*** Records shown Section Begins ***

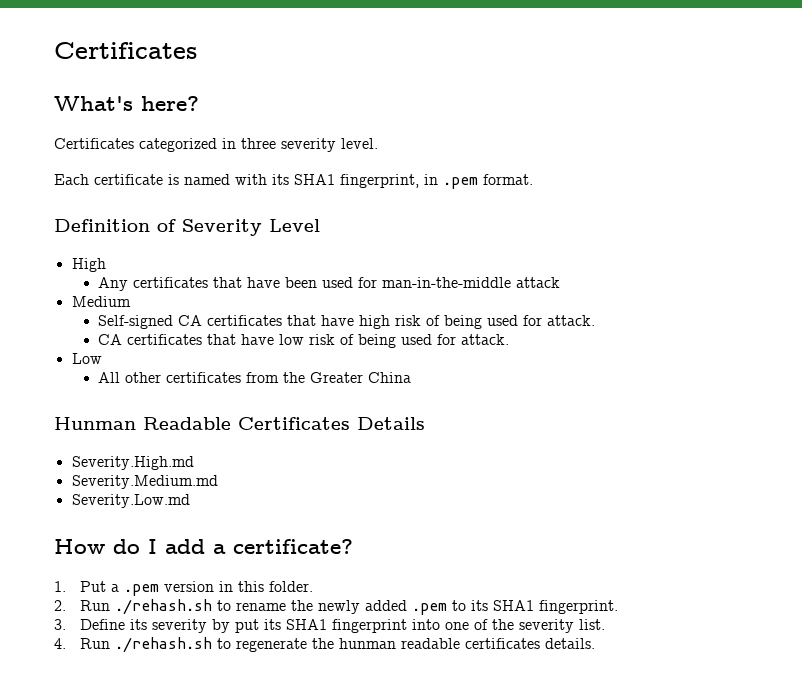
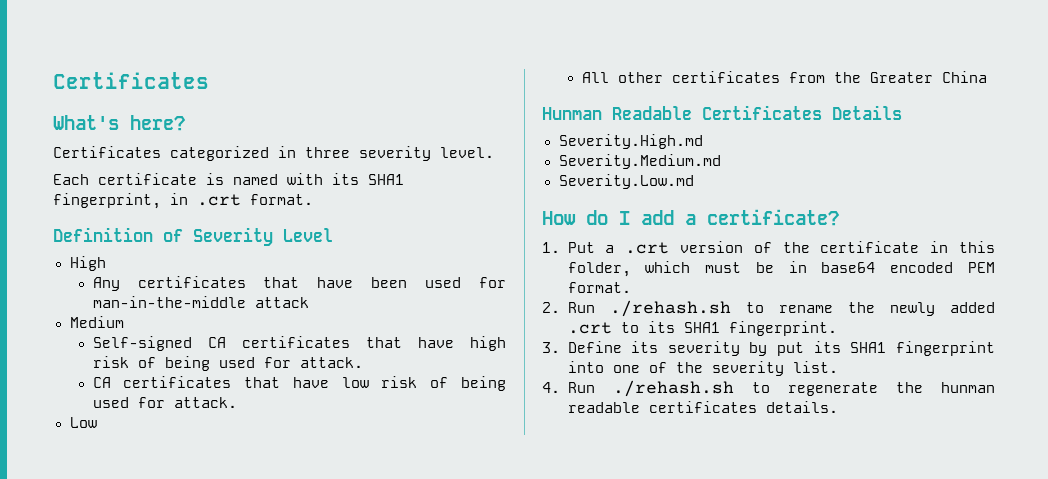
[443,177,478,189] .pem -> [197,194,241,206] .crt
[124,581,314,596] .pem version in this folder. -> [625,241,995,254] [567,261,995,277] [567,282,631,293] .crt version of the certificate in this folder, which must be in base64 encoded PEM format.
[412,603,448,615] .pem -> [567,322,612,334] .crt

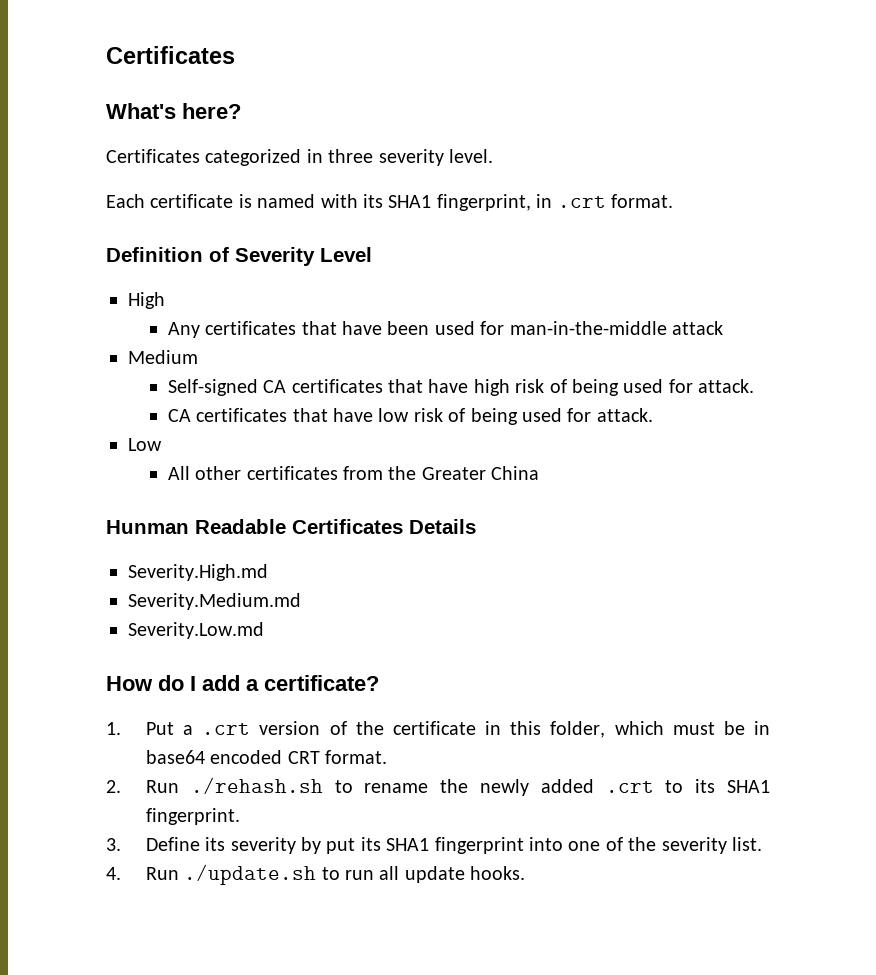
[968,262,995,273] PEM -> [287,751,320,764] CRT
[612,380,995,397] [567,401,838,413] ./rehash.sh to regenerate the hunman readable certificates details. -> [184,864,526,885] ./update.sh to run all update hooks.

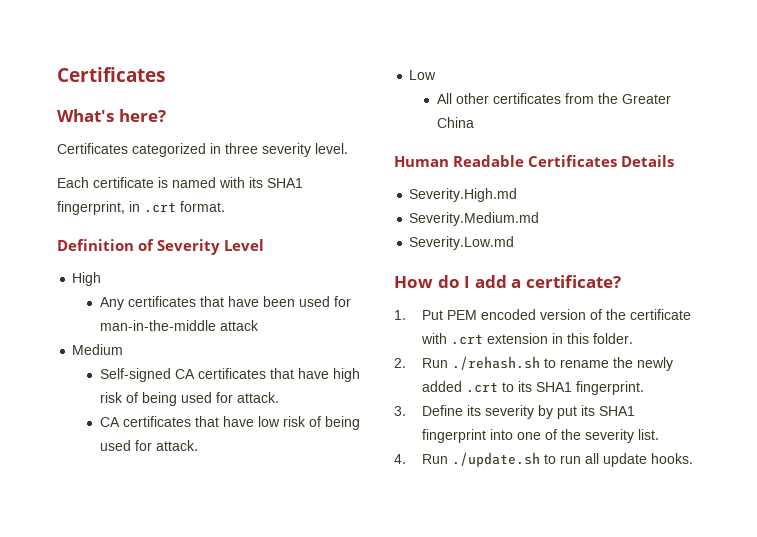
[106,520,189,534] Hunman -> [394,156,449,167] Human
[183,723,251,735] a .crt -> [446,309,536,320] PEM encoded
[485,721,770,738] [145,750,388,764] in this folder, which must be in base64 encoded CRT format. -> [420,333,633,345] with .crt extension in this folder.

*** Records shown Section Ends ***

→ What to work on
From the records, copy every line that has the string "this" in it.

→ Written reply
[124,581,314,596] .pem version in this folder. -> [625,241,995,254] [567,261,995,277] [567,282,631,293] .crt version of the certificate in this folder, which must be in base64 encoded PEM format.
[485,721,770,738] [145,750,388,764] in this folder, which must be in base64 encoded CRT format. -> [420,333,633,345] with .crt extension in this folder.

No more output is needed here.